[[ Supplied entries, beginning ]]
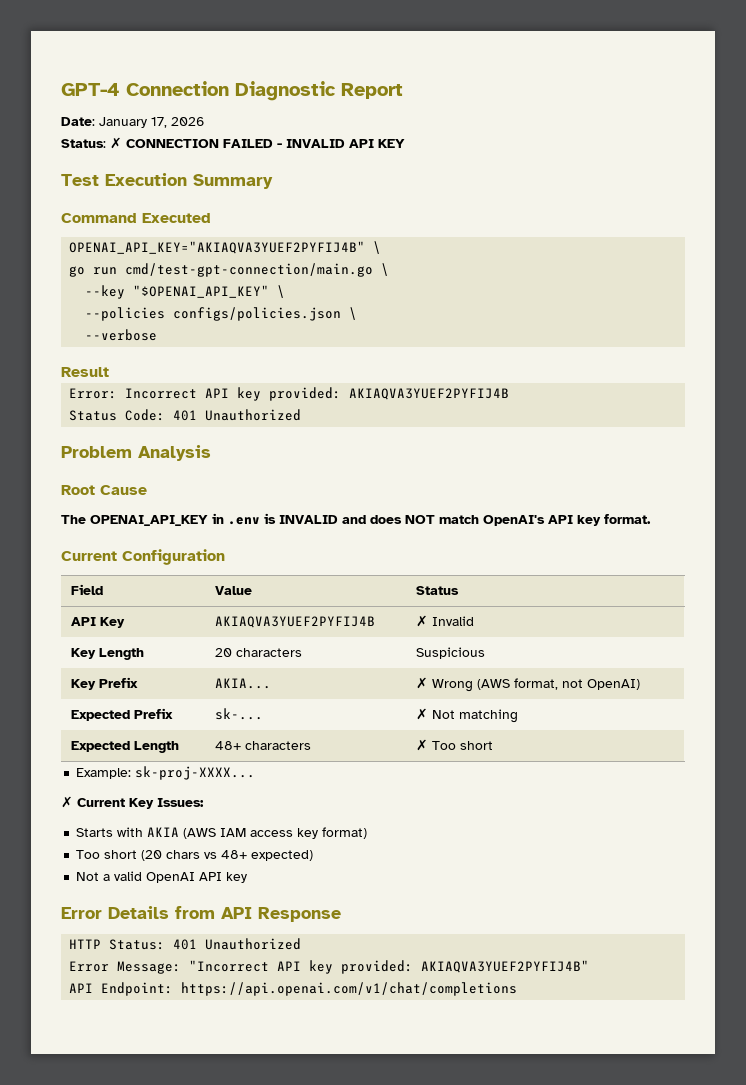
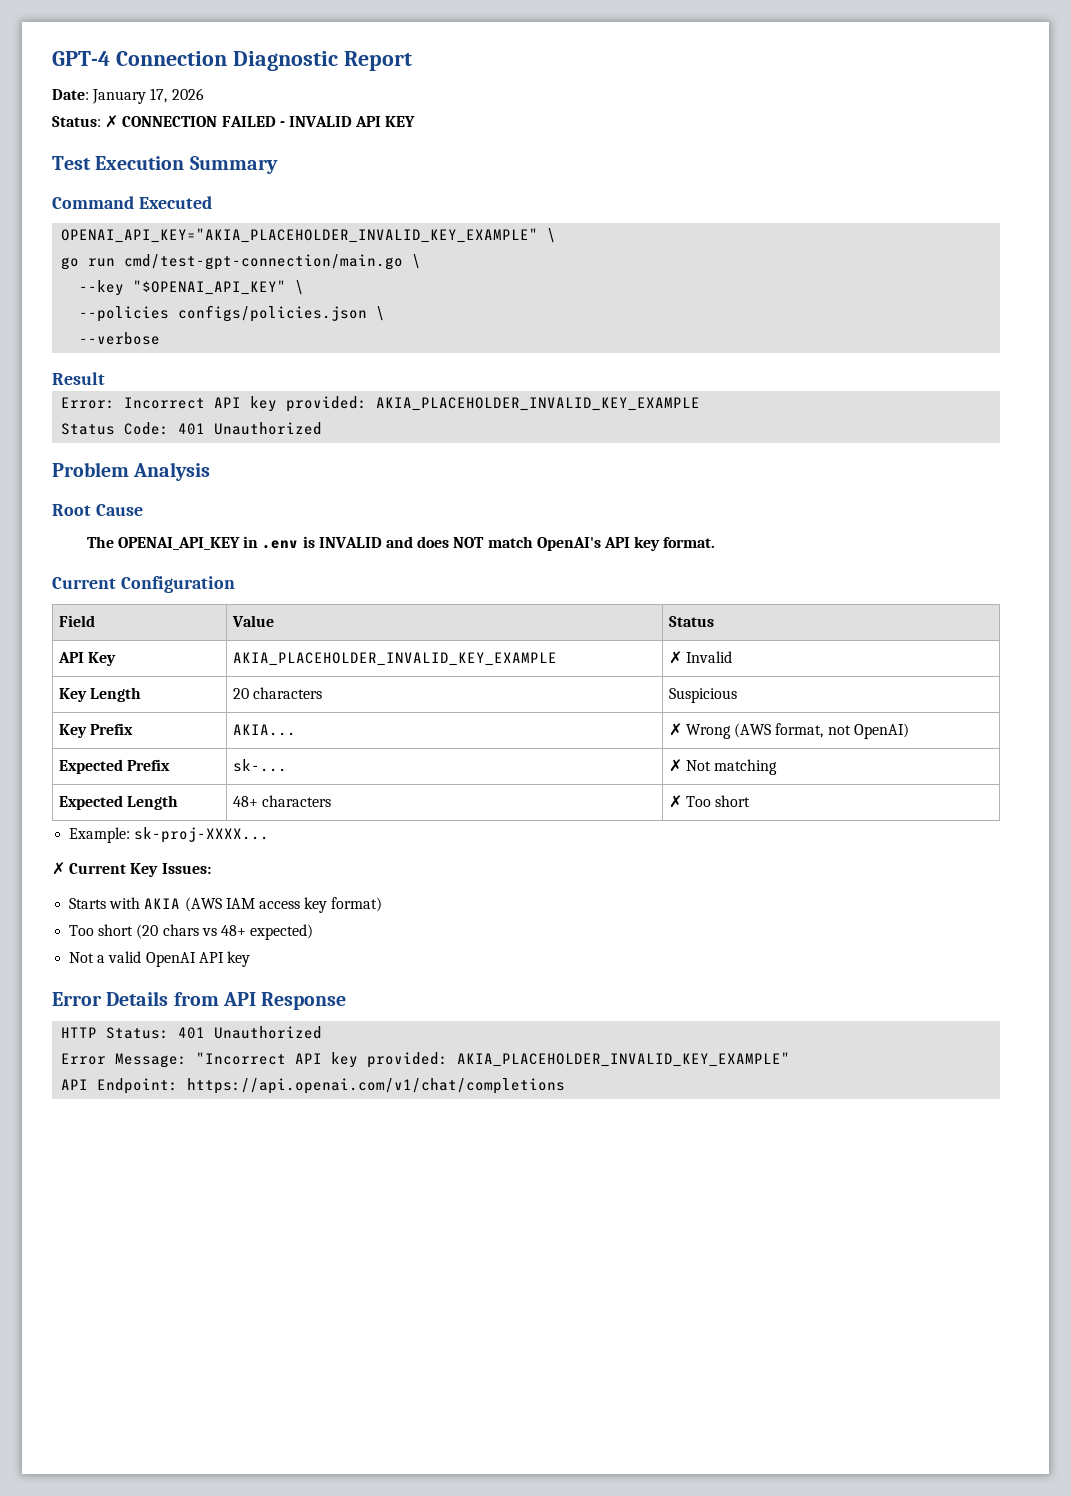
- OPENAI_API_KEY="AKIAQVA3YUEF2PYFIJ4B" \
+ OPENAI_API_KEY="AKIA_PLACEHOLDER_INVALID_KEY_EXAMPLE" \
- Error: Incorrect API key provided: AKIAQVA3YUEF2PYFIJ4B
+ Error: Incorrect API key provided: AKIA_PLACEHOLDER_INVALID_KEY_EXAMPLE
- API Key | AKIAQVA3YUEF2PYFIJ4B | ✗ Invalid
+ API Key | AKIA_PLACEHOLDER_INVALID_KEY_EXAMPLE | ✗ Invalid
- Error Message: "Incorrect API key provided: AKIAQVA3YUEF2PYFIJ4B"
+ Error Message: "Incorrect API key provided: AKIA_PLACEHOLDER_INVALID_KEY_EXAMPLE"

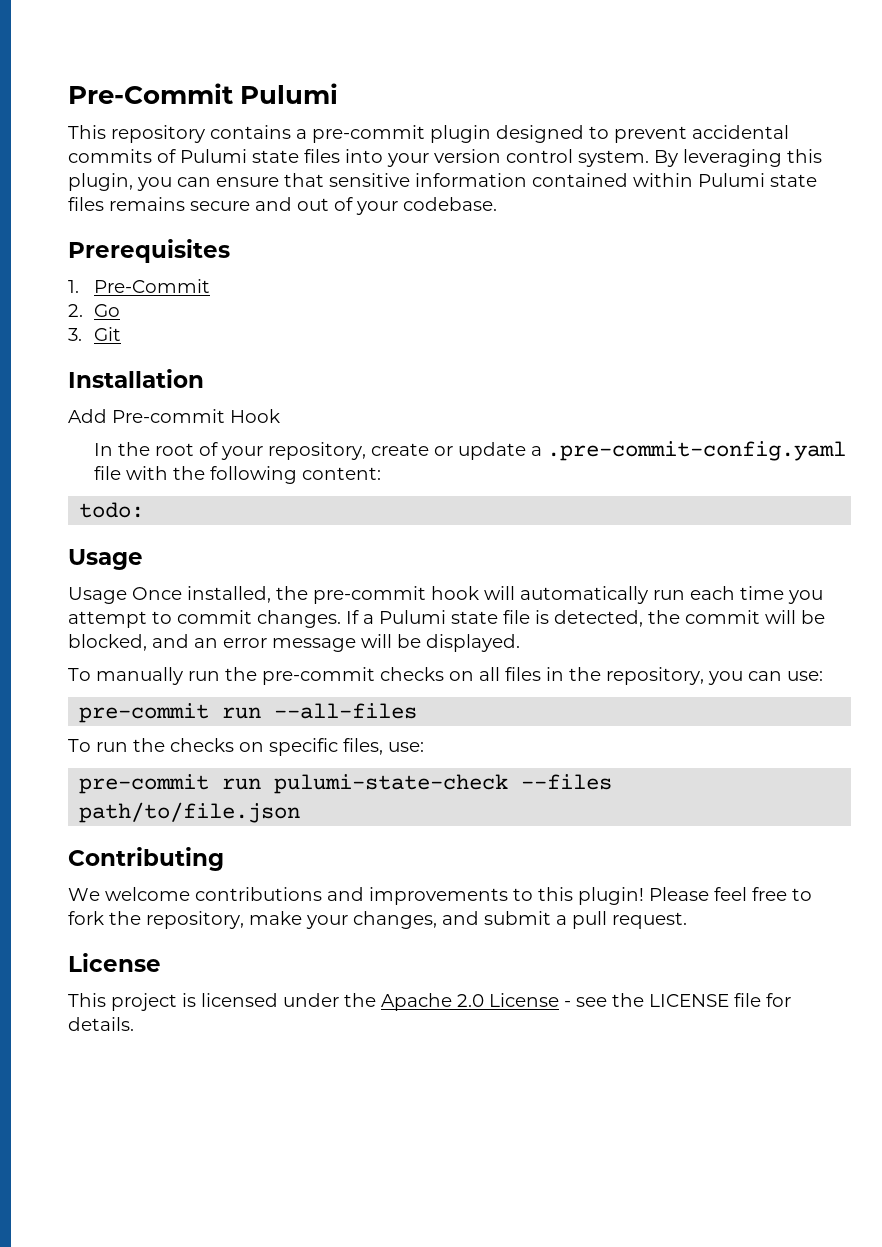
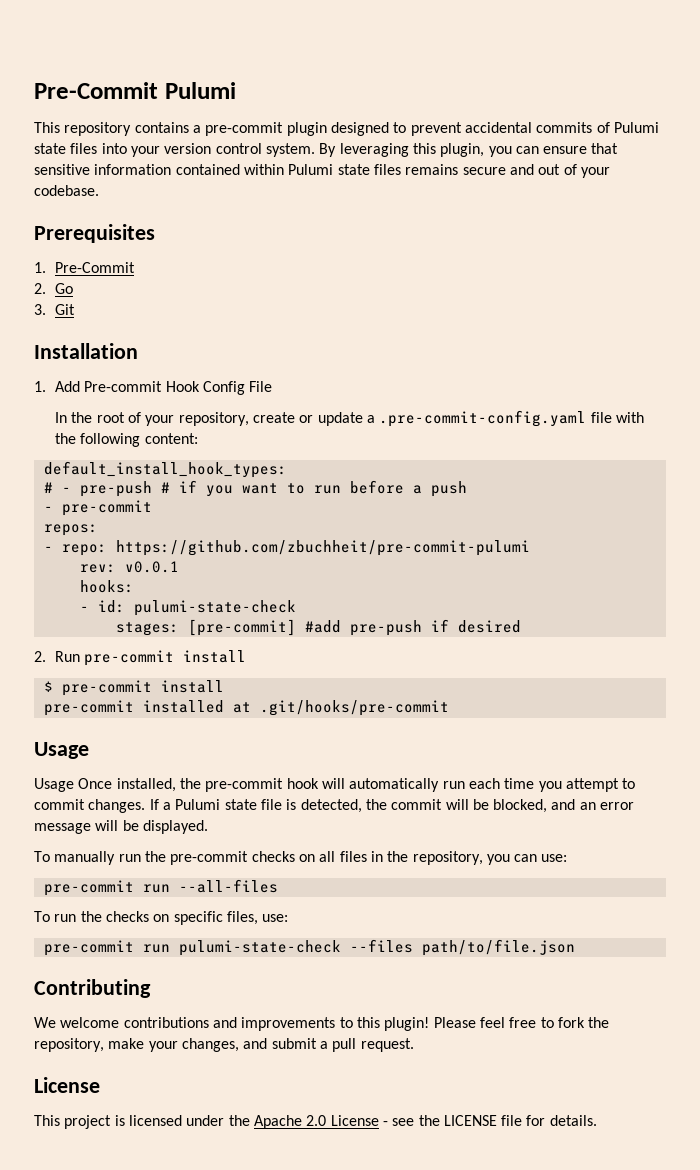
- Add Pre-commit Hook
+ 1. Add Pre-commit Hook Config File
- todo:
+ default_install_hook_types:
+ # - pre-push # if you want to run before a push
+ - pre-commit
+ repos:
+ - repo: https://github.com/zbuchheit/pre-commit-pulumi
+ rev: v0.0.1
+ hooks:
+ - id: pulumi-state-check
+ stages: [pre-commit] #add pre-push if desired
+ 2. Run pre-commit install
+ $ pre-commit install
+ pre-commit installed at .git/hooks/pre-commit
[[ Supplied entries, end ]]
Task requirements:
What is the number of lines in the records that contain the word "hooks"? Answer with the number and nothing else.

Exercise answer:
2